Authors: Miguel de Cervantes

The Dialogue of the Dogs (6 page)

The first time my master saw the horse he fell madly in love with him, and called dibs if it should ever come up for sale. Sure enough, the thief with the horse waited out a brief escrow and put it up for auction. He wound up unloading it at the fire-sale price of five hundred
reales
, to a catspaw my master had put up to buying it for him. The horse was worth half again as much as it went for, but the seller needed a quick sale, so he palmed his merchandise off on the first bidder. One thief collected on a debt he wasn’t owed, the other got a receipt he didn’t need, and my master wound up with the horse, which brought more bad luck down on his head than Sejanus of old did for the Romans. The thieves went off in search of other marks and, two days later, after my master had spit-shined the horse’s harness and other appurtenances, he appeared astride it in the plaza St. Francis, looking more vacuous and pompous than a rube dressed up in his Sunday best. Everyone congratulated him on such a good buy, assuring him that it was worth one hundred fifty ducats as sure as five cents is worth a nickel. Cutting and strutting on his mount, he soon saw his own tragedy enacted in the theater of that selfsame plaza. In the midst of all his prancing and promenading, two impressive, well-dressed men arrived.

“Praise God, it’s my horse Ironfoot,” one cried, “who was stolen from me a few days ago in Antequerra!” All four servants with him instantly corroborated his claim that this was Ironfoot, the stolen steed. This floored my master. The owner sued for his horse back, and proofs were put forward. The true owner’s case was airtight
enough that the verdict went against my master, and he was unhorsed. Word got around of the thieves’ sleight of hand—how the long arm of the law had intervened to help them fence what they had stolen—and all rejoiced that my master’s avarice had finally proven his undoing.

And his woes didn’t stop there. That night the magistrate himself rounded up a posse of us, because he’d heard that thieves were abroad in the barrios of San Julian, and just as the vigilantes reached a crossroads, off to the side we saw a man running. The magistrate took me by the collar and sicced me on him, shouting, “After the thief, Gavilan! Good boy! Get the thief, Gavilan,
get the thief
!”

Already tired of the constable’s misdeeds, I complied with the magistrate’s orders to the letter and lunged for my own master. Before he knew it I’d knocked him down, and if they hadn’t pulled me off him, I’d’ve taken it out of his hide in spades. By the time they dragged us apart, we looked like the proverbial dog’s breakfast. The other constables wanted to punish me, even put me down, and they would’ve done it too if the magistrate hadn’t said, “Nobody touches him. The dog only did as he was told.”

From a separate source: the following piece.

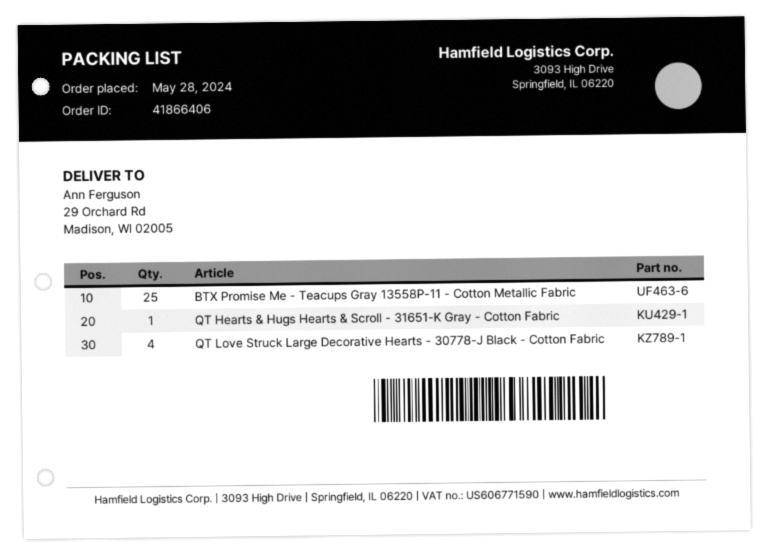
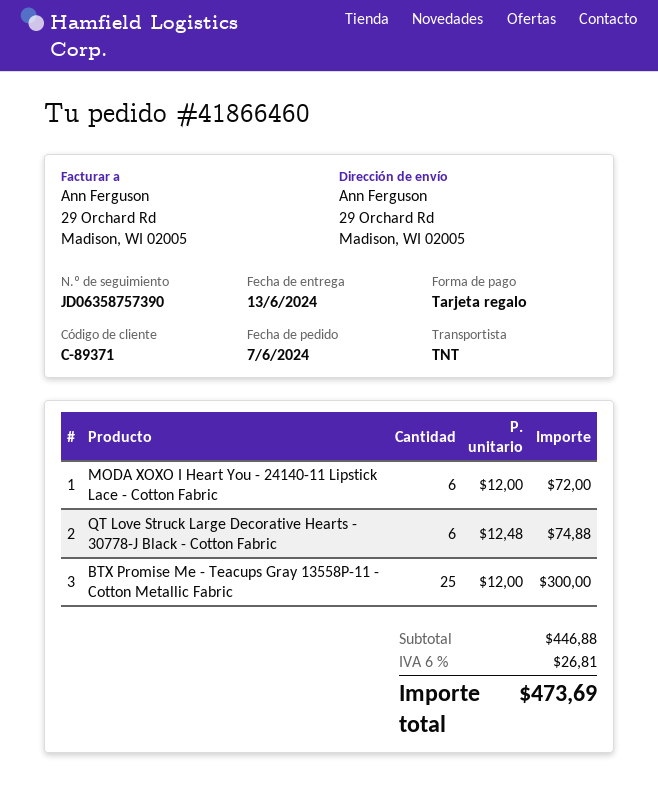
order number: 41866406 -> 41866460
order date: 2024-05-28 -> 2024-06-07
QT Hearts & Hugs Hearts & Scroll - 31651-K Gray - Cotton Fabric: 1 -> none
QT Love Struck Large Decorative Hearts - 30778-J Black - Cotton Fabric: 4 -> 6
MODA XOXO I Heart You - 24140-11 Lipstick Lace - Cotton Fabric: none -> 6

Everyone understood, and without goodbyes I slipped away through a gap in the wall and into the countryside. Before dawn I got to Mairena, a town four leagues from Seville. There I had the good luck to find a company of soldiers who I heard were going to embark for Cartagena. Four of my most recent master’s ruffian friends numbered among them, and the drum major had been a constable himself—and,
like so many of the best drummers, a great showoff. They all recognized me and talked at me, and asked me about my master as if I could actually respond. But the one who showed me the most affection was the drummer, and I determined to stay with him, if he would have me, and take ship with them even as far as Italy or Flanders. Though the saying goes that “If you’re stupid at home, you’ll be stupid in Rome,” I think, and you should agree, that traveling and meeting different people makes a man wise.

Scipio
: That’s so true. I remember hearing one of my masters, who was no fool, say that the famous Greek Ulysses earned his reputation for wisdom purely by traveling a lot and spending time with people from all over. So I agree with your decision to go wherever they took you.

Berganza
: It so happens the drummer, who now had the chance to show off more than ever, began to teach me to dance to his drum, and to do other tricks so difficult that no other dog could ever learn them.

Progress was intermittent, since we were almost out of the neighborhood where the soldiers had been press-ganged, and they had no martinet to keep them in line. The captain was young, but a very good horseman and a good Christian. The guardsman wasn’t many months removed from the royal scullery.

The sergeant was battle-tested and wise, and great at mustering the troops and harrying them from the barracks toward the docks.

On this company of scurrilous reprobates marched, insulting every place they passed, and making matters worse by cursing most the one person who least deserved it. Uneasy lies the head that wears the crown—or the sergeant’s chevrons—since some of his charges will always resent him for the privileges of the rest. He can’t dispel that dissension, even with the best will in the world, since almost everything in a war brings with it hardship, regimentation, and inconvenience.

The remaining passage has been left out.